Yoka felt a jolt of pain in her knee but it didn’t hurt at all. She was enamoured by the distorted expression on the young mistress’s doll-like face and the black fire raging in her eyes.

Humans were such entertaining creatures.

Rin was obviously insecure—she was finally face to face with one of the people she had wanted to kill for a long time, but she wasn’t able to do it.

Because it wasn’t satisfying.

Yoka took the hand of her young mistress and uncurled her tense fingers. ‘Why would I renege an oath I sealed with my own immortal blood?’

Rin pursed her lips unhappily, but she let the shapeshifter trace her fingers with a rough hand.

‘In order to obtain your soul, I will kill a fellow shapeshifter if I have to. There’s no such thing as friendship for creatures like us. But you should know that shapeshifters cannot cease to exist. When they are killed, they are stripped of their power and abilities and become a shapeless ghost that can only scream. They are more useful to Ojou-sama in their current form.’

Rin raised her chin, unimpressed by this explanation. ‘I have no use for the rest of your kind.’

Yoka’s light-grey eyes gleamed with amusement and a smile lit up her plain face. ‘Rest assured, Terazawa Rin, I will fulfil our blood oath because I desire your beautiful soul very much. You will soon see that a subjugated shapeshifter is more useful than a dead one.’

The young mistress pulled her hand back and hid it inside her sleeve, her doll-like face expressionless again. ‘This is an order you must keep no matter what. Shapeshifter, you must never lie to me.’

The indulgent smile on the maid’s face morphed into a slight, formal one. ‘I understand, Ojou-sama.’

Rin turned to the two mercenary leaders who had unwittingly eavesdropped on their conversation.

‘Bring me a knife,’ she ordered. The young mistress turned to Yuzuru. ‘You should leave.’

Her samurai guard had an inconvenient fear of sharp weapons and would become nauseous even at the sight of a kitchen knife. Yet, he hesitated. Even though the dangerous-looking men were bound and gagged, they were enemies of his young mistress.

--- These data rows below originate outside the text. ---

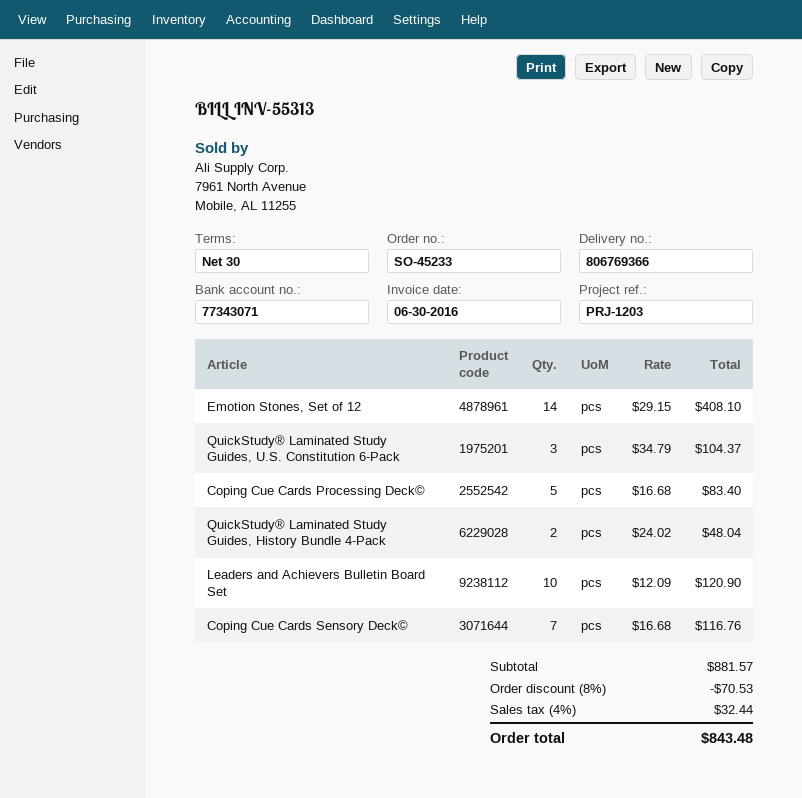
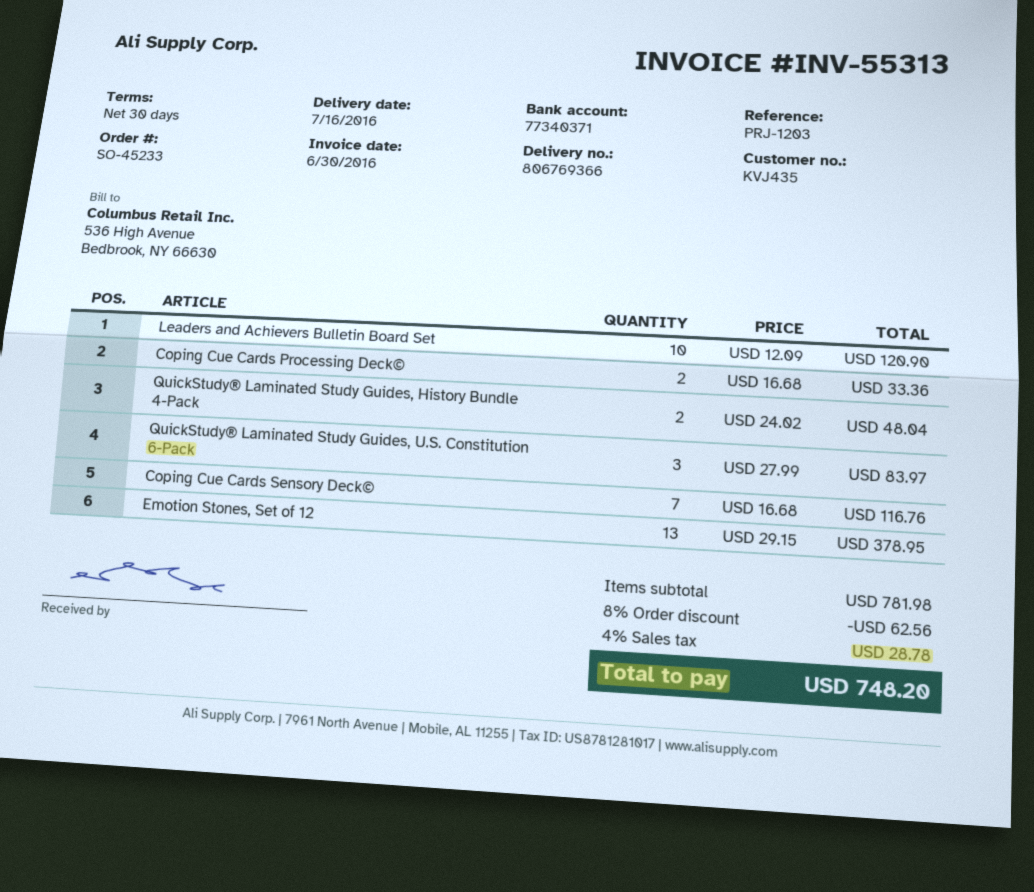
bank account: 77343071 -> 77340371
Emotion Stones, Set of 12: 14 x 29.15 = 408.10 -> 13 x 29.15 = 378.95
QuickStudy® Laminated Study Guides, U.S. Constitution 6-Pack: 3 x 34.79 = 104.37 -> 3 x 27.99 = 83.97
Coping Cue Cards Processing Deck©: 5 x 16.68 = 83.40 -> 2 x 16.68 = 33.36
subtotal: 881.57 -> 781.98
discount: 8% = 70.53 -> 8% = 62.56
tax: 4% = 32.44 -> 4% = 28.78
total: 843.48 -> 748.20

What kind of samurai would he be if he left now?

‘Go,’ Yoka ordered, patting Silenthawk along the leg as she searched for the assassin’s kunai. ‘Ask the innkeeper for a few buckets of hot water to clean up the mess.’

That’s right, he thought reluctantly, Yoka-san is here. She was more than capable of protecting the young mistress from a whole legion of enemies.

Rin looked into Whitemoon’s impassive eyes once more.

This burly man had stabbed her mother casually, like a fisherman spearing fish from a flowing river. Her mother’s warm blood had splattered onto her face from the deathblow, searing her skin with a shocking, red heat.

Killing him just like that didn’t seem enough to avenge a single one of his victims from that night.

The young mistress thought for a while and then said, ’Pull down his pants.’

Yoka hesitated, but only briefly, before the corners of her lips rose in a knowing smile.

Rin grasped Whitemoon’s manhood with a small, pale hand and emasculated her mother’s killer.